As proposed by @daniel I have used Telegrafs socket_listener input plugin which will open a TCP server and listen for any incoming data. The corresponding Telegraf configuration for the socket listening on port 7654 is:

[[inputs.socket_listener]]
  service_address = "tcp://:7654"
  data_format = "influx"

Next, I wrote a python script that basically establishes a TCP connection to Telegraf and opens the Serial port. Then all data from the Serial port is read line by line and sent to Telegraf.
Notes:

  • Use the /dev/serial/by-id/ path to get a fixed path for the device
  • The package PySerial is required, install it via $ pip3 install pyserial
  • Interrupt handlers are added for the sake of completeness
#!/usr/bin/env python3
import serial, socket
import time, signal, sys

# Constants
serial_port = '/dev/serial/by-id/usb-SparkFun_SparkFun_Pro_Micro-if00'
server_addr = ("localhost", 7654)

# Initilize objects
tcp = socket.socket()
ser = serial.Serial()

#==================
# Interrupt handler (SIGINT & SIGTERM)
#==================
def clean_up_and_exit(exit_code):
  tcp.close()
  ser.close()
  sys.exit(exit_code)

def handler_stop_signals(signum, frame):
  print("Signal handler called with signal {} ... exiting now".format(signum))
  clean_up_and_exit(2)

signal.signal(signal.SIGINT, handler_stop_signals)
signal.signal(signal.SIGTERM, handler_stop_signals)

#==================
# TCP Socket - setup
#==================
print("Create TCP connection to: {}".format(server_addr))
while True:
  try:
    tcp.connect(server_addr)
  except:
    time.sleep(5)
  else: # connection established successfully
    break
print("  ... connection established")

#==================
# Serial - setup
#==================
print("Try to open serial port: " + serial_port)
ser.port = serial_port
while not ser.is_open:
  try:
    ser.open()
  except:
    time.sleep(5)
print("  ... opened successfully")

#==================
# "Main" loop - shovel data from Serial to TCP Socket
#==================
while True:
  try:
    line = ser.readline()
    tcp.sendall(line)
  except:
    print("Encountered Serial or TCP error ... exiting now")
    clean_up_and_exit(1)

Save it somewhere (e.g. /usr/local/bin/my-sensor.py) and make it executable.

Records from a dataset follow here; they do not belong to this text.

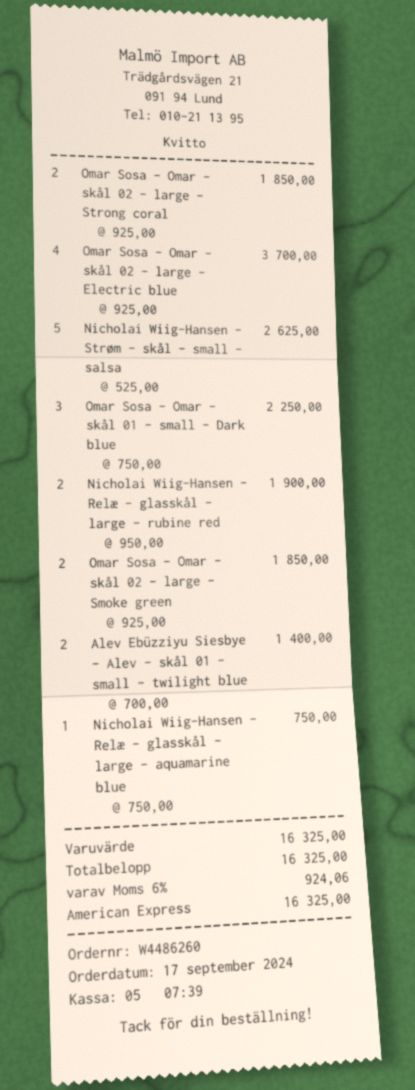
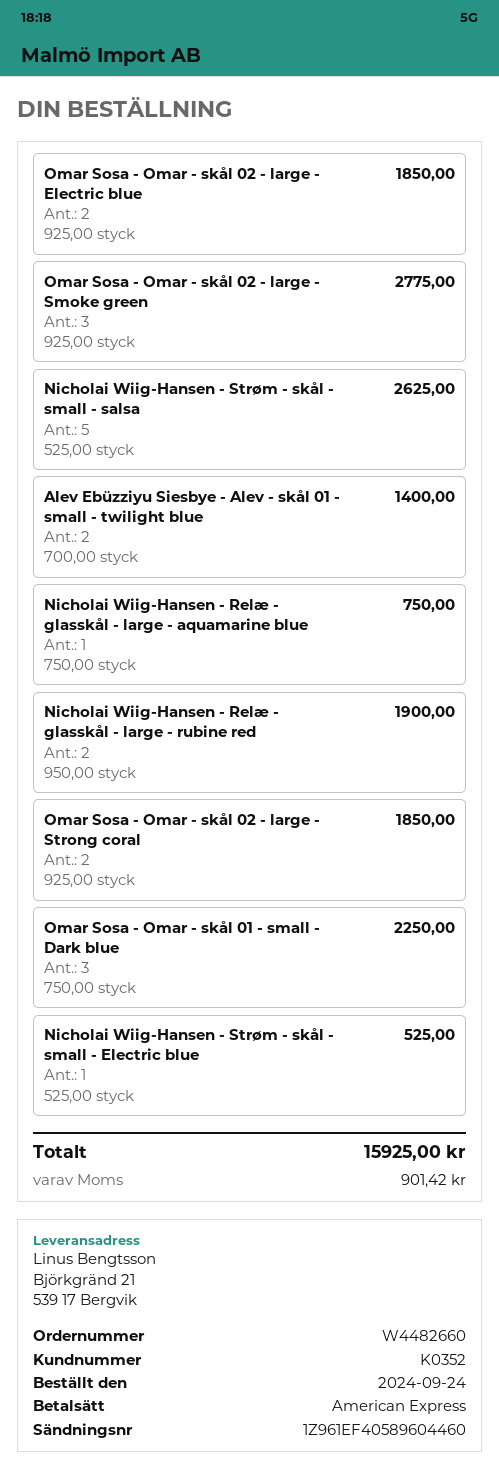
order number: W4486260 -> W4482660
order date: 2024-09-17 -> 2024-09-24
Omar Sosa - Omar - skål 02 - large - Electric blue: 4 x 925.00 = 3700.00 -> 2 x 925.00 = 1850.00
Omar Sosa - Omar - skål 02 - large - Smoke green: 2 x 925.00 = 1850.00 -> 3 x 925.00 = 2775.00
Nicholai Wiig-Hansen - Strøm - skål - small - Electric blue: none -> 1 x 525.00 = 525.00
tax: 924.06 -> 901.42
total: 16325.00 -> 15925.00

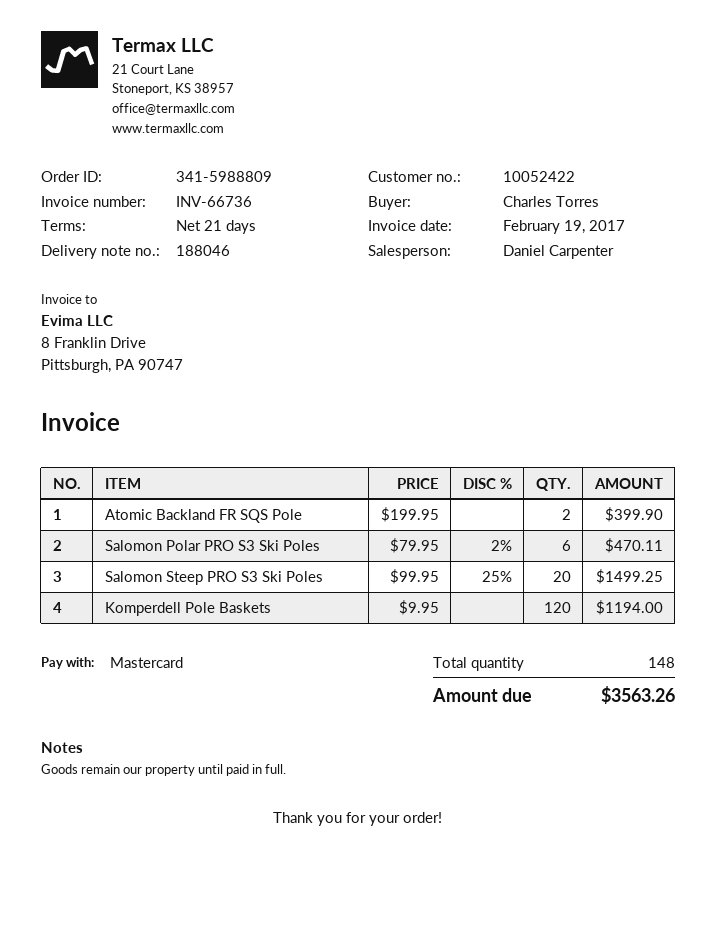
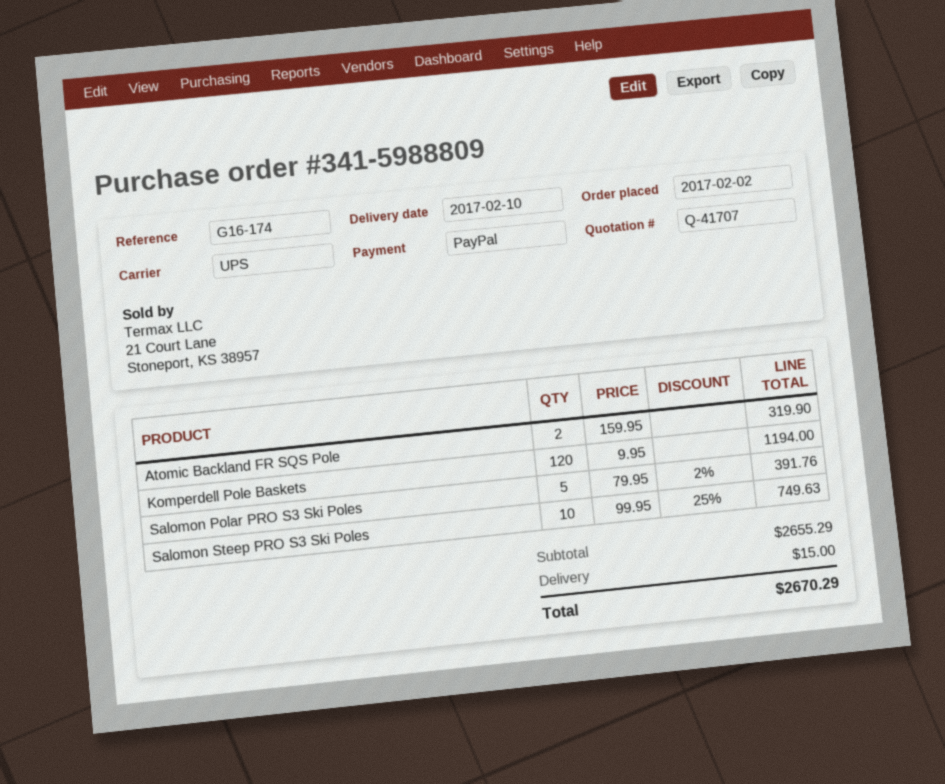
payment method: Mastercard -> PayPal
Atomic Backland FR SQS Pole: 2 x 199.95 = 399.90 -> 2 x 159.95 = 319.90
Salomon Polar PRO S3 Ski Poles: 6 x 79.95 - 2% = 470.11 -> 5 x 79.95 - 2% = 391.76
Salomon Steep PRO S3 Ski Poles: 20 x 99.95 - 25% = 1499.25 -> 10 x 99.95 - 25% = 749.63
shipping: none -> 15.00
total: 3563.26 -> 2670.29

To run the script automatically after system boot and to restart the script when something goes wrong, systemd is the way to go. So I wrote a unit file for this script which has to go to a specific path. The file-name can be chosen but must end with .service e.g: /lib/systemd/system/my-sensor.service
Notes:

  • As I have developed the script as “user”, I let systemd execute it as “user” instead of root - make sure your user is in group dialout and has access to the serial port
  • Instead of executing the script directly, I call python3 with the -u flag for unbuffered STDOUT. Otherwise single output lines are not shown in the log - only when the STDOUT buffer is full.
[Unit]
Description=Read from Serial (USB) and send data via TCP Socket to Telegraf (InfluxDB)
After=network.target

[Service]
Type=simple
User=<your-user>
Restart=always
RestartSec=3s
ExecStart=python3 -u /usr/local/bin/my-sensor.py

[Install]
WantedBy=multi-user.target

Finally reload the systemd daemon, start this unit and check it’s status:

$ sudo systemctl daemon-reload
$ sudo systemctl start my-sensor.service
$ sudo systemctl status my-sensor.service

Once everything works as expected, do not forget to enable this unit, that it gets started automatically upon boot: $ sudo systemctl enable my-sensor.service

Final thoughts

The data sent by my sensor is already in Line Protocol format. It should be straight forward to use any other input data format in the Telegraf configuration. This script is only a “gateway” for any sort of data into Telegraf.

If Telegraf is running inside a docker container, don’t forget to expose the used port (e.g. 7654).

I have Telegraf running on the same machine, so I use “localhost” to connect from the python script to Telegraf, but you can of course also specify the IP address of another machine if Telegraf is running there.